Happy 6 months to Laine!!! Yes, this is week 26…officially halfway though the first year!!! I feel like we should have had cake or balloons or something after his shot this morning…but instead of throwing a party, lets talk about a topic that so many avoid…the reality of the health and proper healthcare of trans*men.
I am certainly not a doctor. I have no professional medical training. So everything mentioned here is strictly Laine’s experience and my personal opinion. That being said, I am discussing it simply because so many don’t discuss it and so many don’t realize it needs to be discussed.
When Laine began this process, there was a lot of research that took place regarding the effects of hormone replacement therapy (aka: taking testosterone.) There are the obvious effects, the public, visual ones such as the facial hair growth, the broadening shoulders and the voice tone drop. There are the not so public ones (unless you read this blog, then everything is pretty much public information) such as clitoral growth, and the excessive sex drive.
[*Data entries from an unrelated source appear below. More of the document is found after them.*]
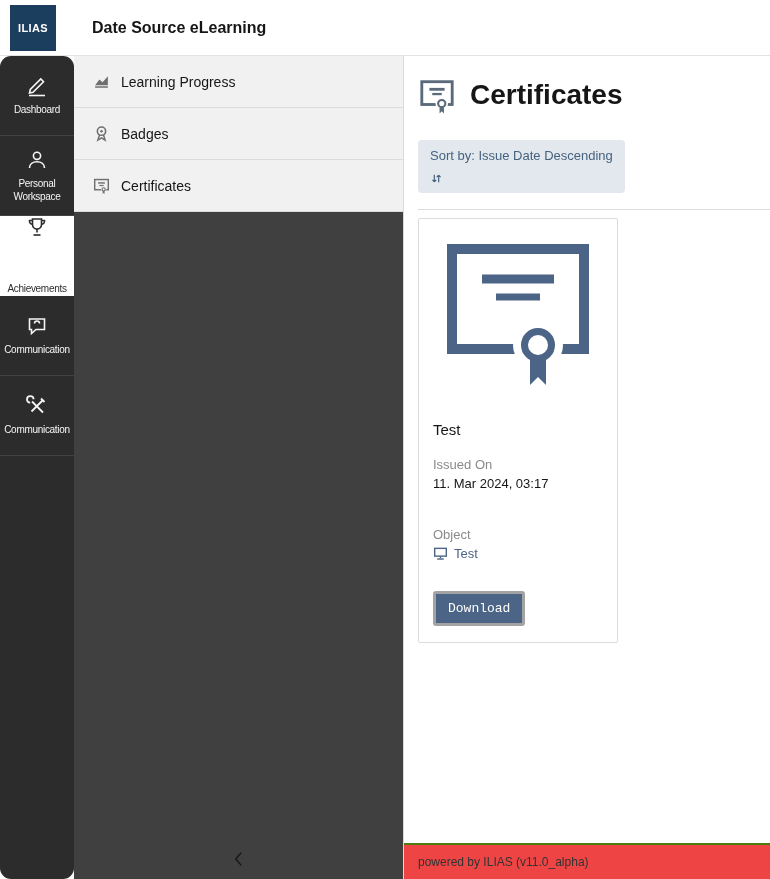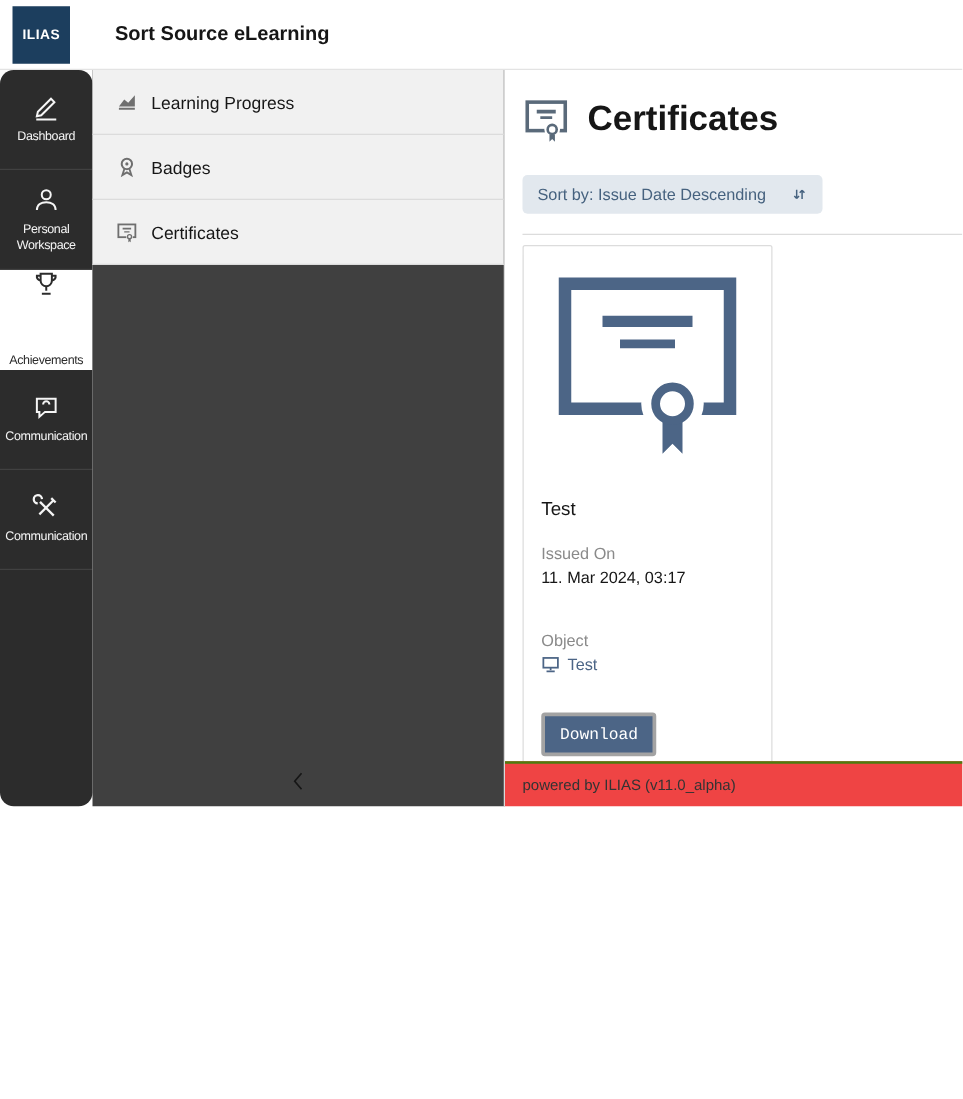"ILIAS" .page { height: 645px -> 879px }
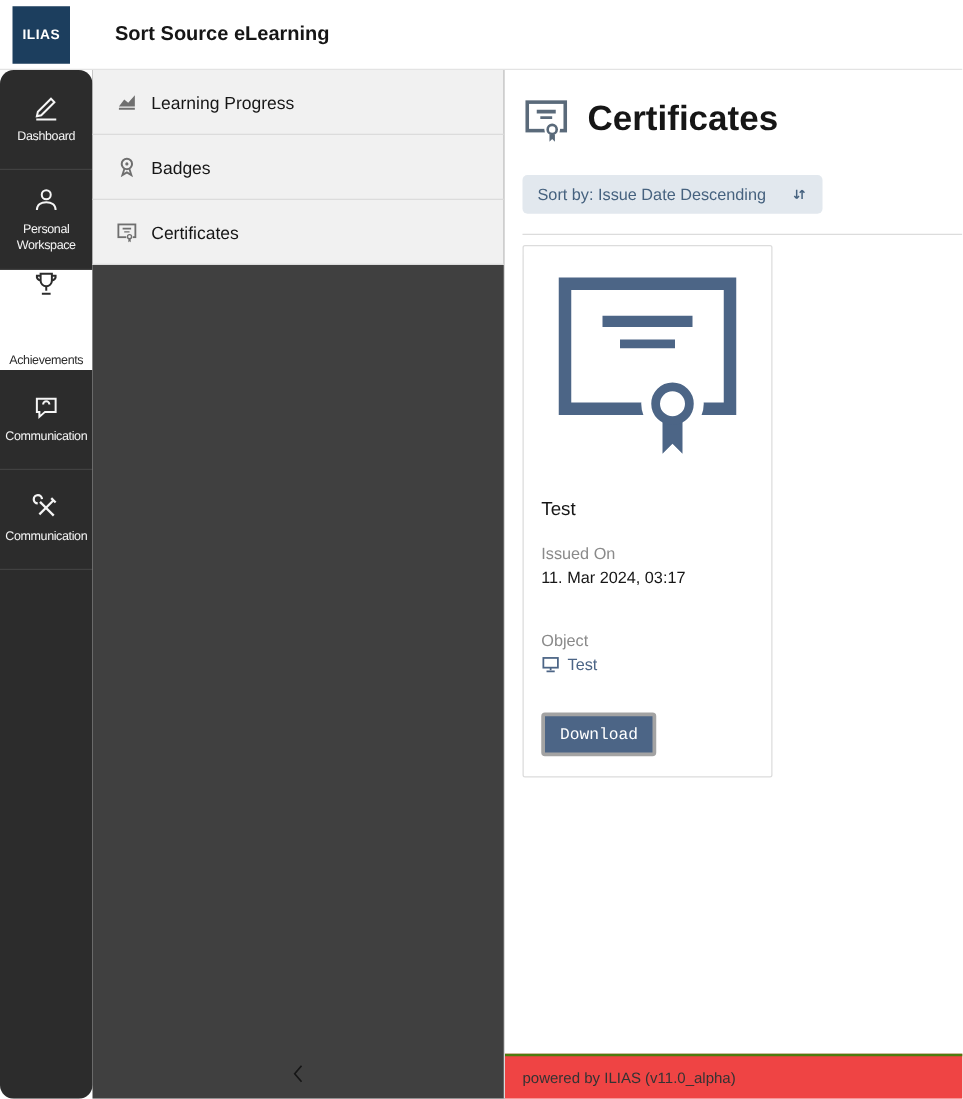"Sort Source eLearning" h1.app-title { text: Sort -> Date }
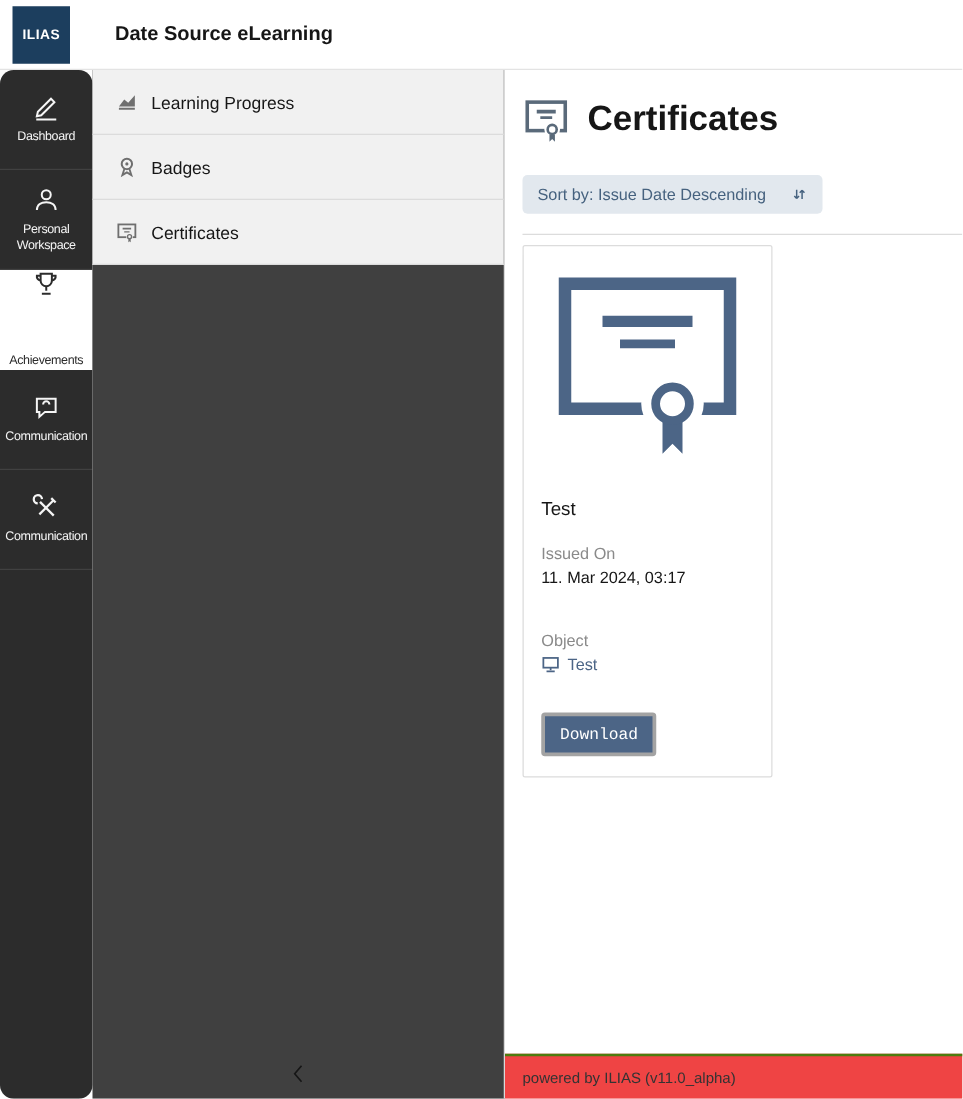"Sort by: Issue Date Descending" .sort-btn { align-items: center -> none; flex-direction: none -> column; gap: 20px -> 9px }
What most websites don’t tell you and what we have discovered even some doctors don’t stress enough, is how much is going on INSIDE a body in transition. There are effects that can’t be seen and maybe not even felt.
Laine recently changed doctors over this factor…he wanted to be sure there was nothing “hidden” going on, and his original doctor refused to test anything. Completely denied him and said it wasn’t necessary. Fact is, it IS necessary and fortunately Laine now has a doctor who is willing to listen to Laine’s concerns and is willing to spend the time and energy on full and complete routine checkups.
Here’s what we have discovered up to this point…
So far, the testosterone is not affecting his liver, kidneys or any other internal organ. This is a GOOD thing!! He is just now at the 6 month mark of his transition. Keeping an eye on his organs, specifically the liver is important as testosterone can raise the risk for liver cancer, among other things.
For a 52-year-old male, Laine is overall healthy. However, there are a few issues he needs to focus on. The first is the fact that the testosterone is causing his blood to thicken. His red blood cell count is high and the cells are overly plump. The first step to attempting to combat this issue is blood donation. He will start with giving blood once every 8 weeks, through a blood donation program. If this doesn’t keep his count down far enough or long enough post donation, then his doctor will set him up on a medical donation process more often, possibly monthly.
The second issue is that his body is still in limbo. His testosterone numbers are through the roof, and his estrogen (the female hormone his body biologically makes) is still functioning at a totally normal level, with no sign of decline. This is confusing for his body…physically, mentally and emotionally. Basically his two sets of hormones are at a constant battle with each other. This can cause mood swings (think mellow testosterone based mood one moment, pms style estrogen mood the next….basically 0-60 with the snap of a finger…and then back again.) It causes some cramping and physical discomfort from time to time.
His doctor really wants to see the estrogen numbers start to drop. Based on our personal research and information from different “FTM guides,” six months is about the time this estrogen should start truly dropping. That also means this is about the time that biological female organs such as the uterus and ovaries should be shutting down. Were not really certain what is going on with Laine’s uterus. Based on hormone numbers, it should be fully functioning and cycling monthly. (He isn’t even showing signs of female menopause) However this isn’t the case, there has not been a visual cycle since May. (Which is fortunate from a mental standpoint, it means not having to struggle with the disconnect of being a male with a monthly period.) From a physical standpoint however the doctor can’t explain why the numbers read as they do, but nothing is happening. It could be a handful of things, some of which do lead to a full hysterectomy, possibly in the near future. We will have more answers in December when the blood tests are repeated and we look for a decline (hopefully) in the estrogen.
***PSA***
For trans*men who still have the biological female organs, they have to be sure they are not ignoring those parts of their body. Transition and living as your authentic self does not lessen your risk of cervical cancer. It doesn’t remove the need for pap smears and exams. Your uterus doesn’t just go away when you transition. It is almost shocking how many FTM individuals stop caring for this part of their body after beginning transition. Unless those parts have been removed, you have to take care of your whole body! Transition itself doesn’t change that.